The Clerk is directed to enter judgment for the plaintiff in the amount of $3,200.75, plus interest and costs as provided by law.

. The over-all widths of the three models of trucks in question are as follows: Model FTIO, 109 inches; Model LJXID, 99 inches; and Model B8ISX, in excess of 96 inches.

. Mc.Rev.Stat.Ann. ch. 22, § 94 (1954), which provides in pertinent part:

“Sec. 94. Height and width of motor vehicles and trailers limited. — No motor vehicle or trajler which with or without load is wider than 96 inches over all shall be operated upon any way or bridge * * *. Provided, however, that the provisions of this section shall not apply to snow plows and equipment used exclusively for the removal of snow or to construction equipment the uses of which are confined to the limits of highway and, bridge construction projects * *

. Me.Rev.Stat.Ann. ch. 22, §§ 97, 98 (1904).

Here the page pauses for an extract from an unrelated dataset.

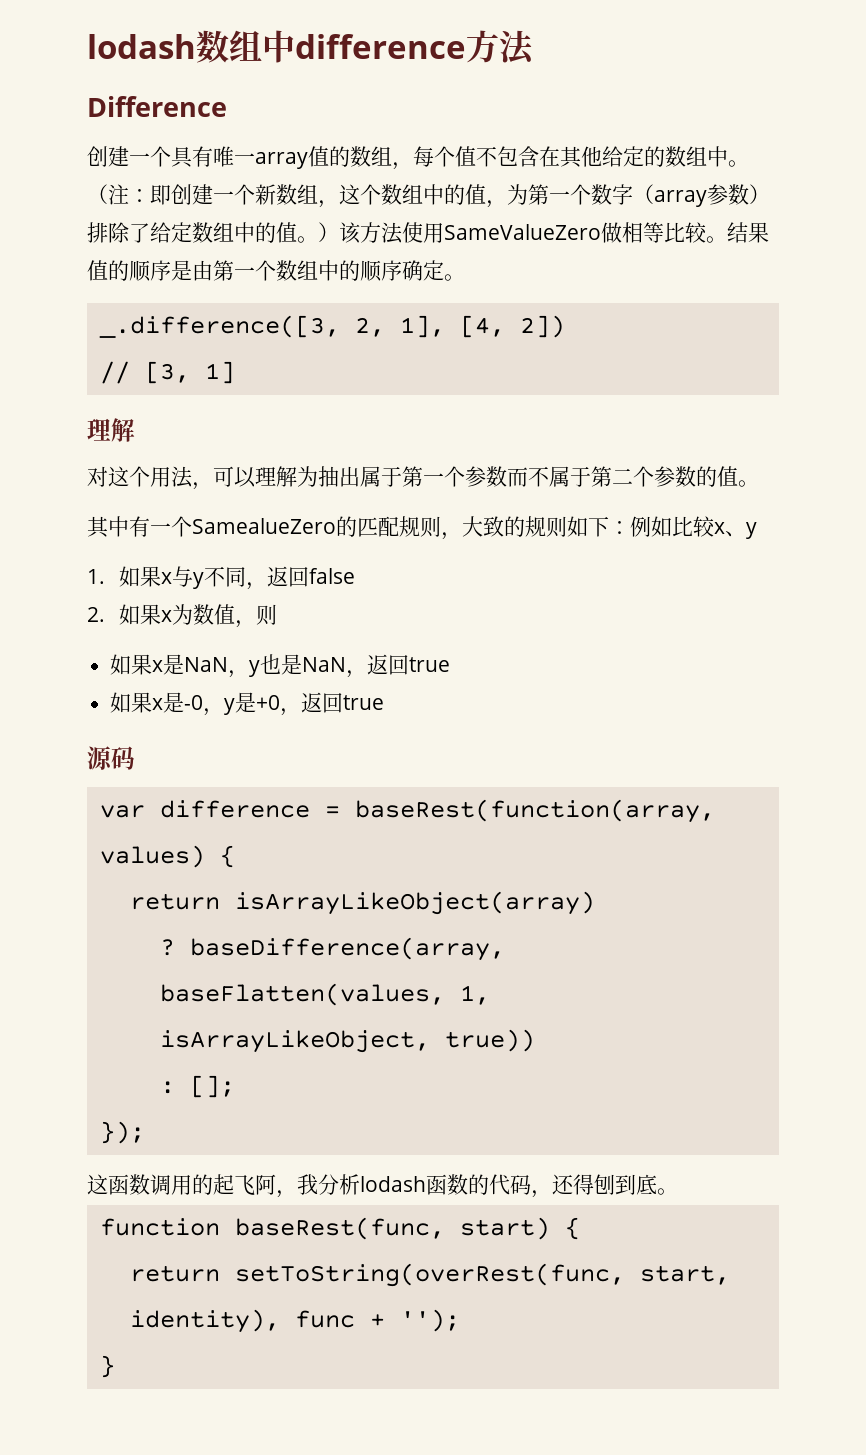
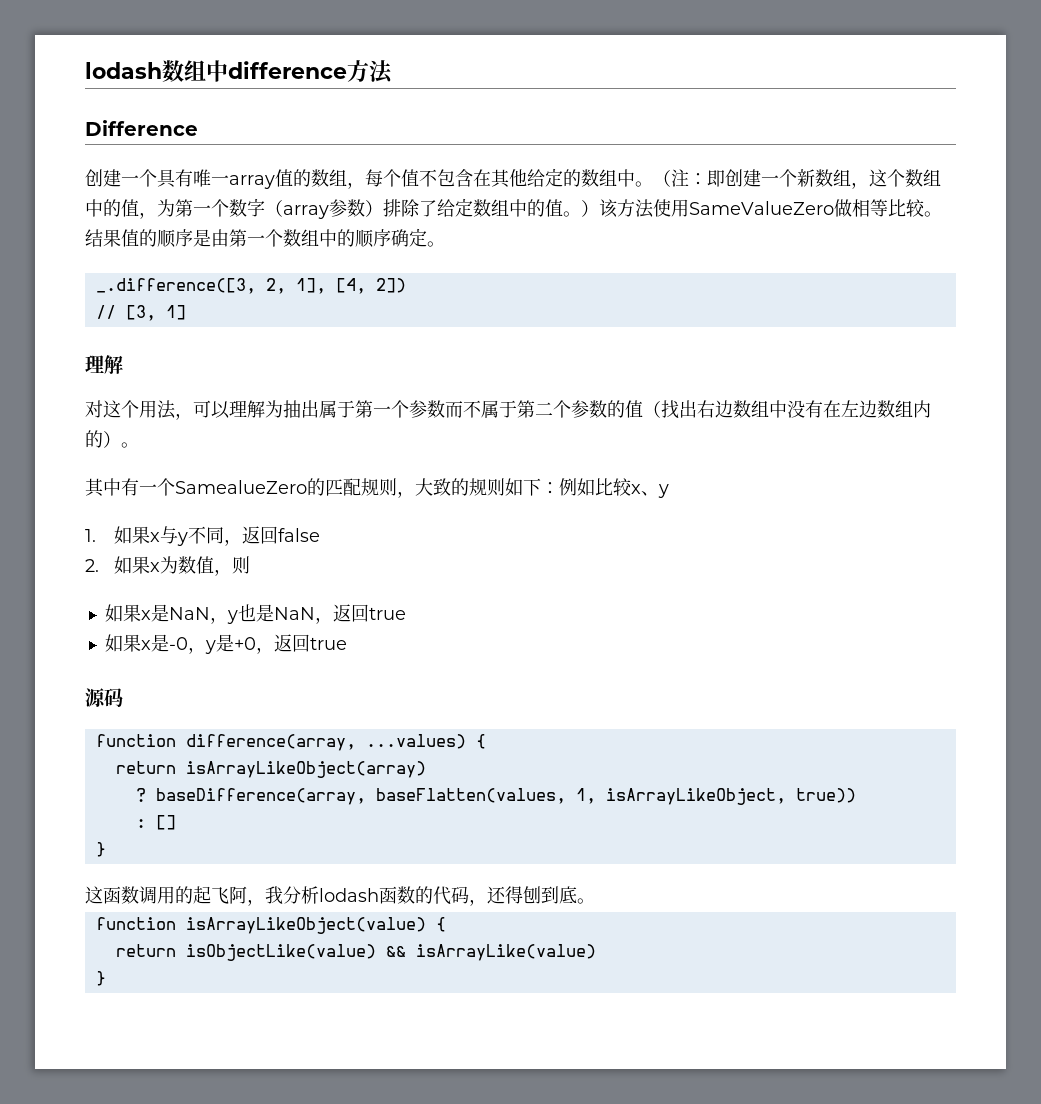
(738, 476) none -> [643,400,931,419] [85,430,121,448] （找出右边数组中没有在左边数组内的）
[99,799,715,823] [99,845,205,868] var difference = baseRest(function(array, values) -> [95,734,466,751] function difference(array, ...values)
[189,1075,235,1098] [99,1121,145,1144] []; // }); -> [155,815,176,830] [95,842,106,857] [] // }
[234,1217,580,1240] [129,1263,730,1287] [129,1309,460,1333] baseRest(func, start) { // return setToString(overRest(func, start, identity), func + ''); -> [185,917,446,934] [115,944,596,961] isArrayLikeObject(value) { // return isObjectLike(value) && isArrayLike(value)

. 23 U.S.C. § 127 provides in pertinent part:

“No funds authorized to be appropriated for any fiscal year under section 108 (b) of the Federal-Aid Highway Act of 1956 shall be apportioned to any State within the boundaries of which the Interstate System may lawfully be used by vehicles * * * with a width in excess of ninety-six inches, or the corresponding * * * maximum widths permitted for vehicles using the public highways of such State under laws or regulations established by appropriate State authority in effect on July 1, 1956, whichever is the greater.”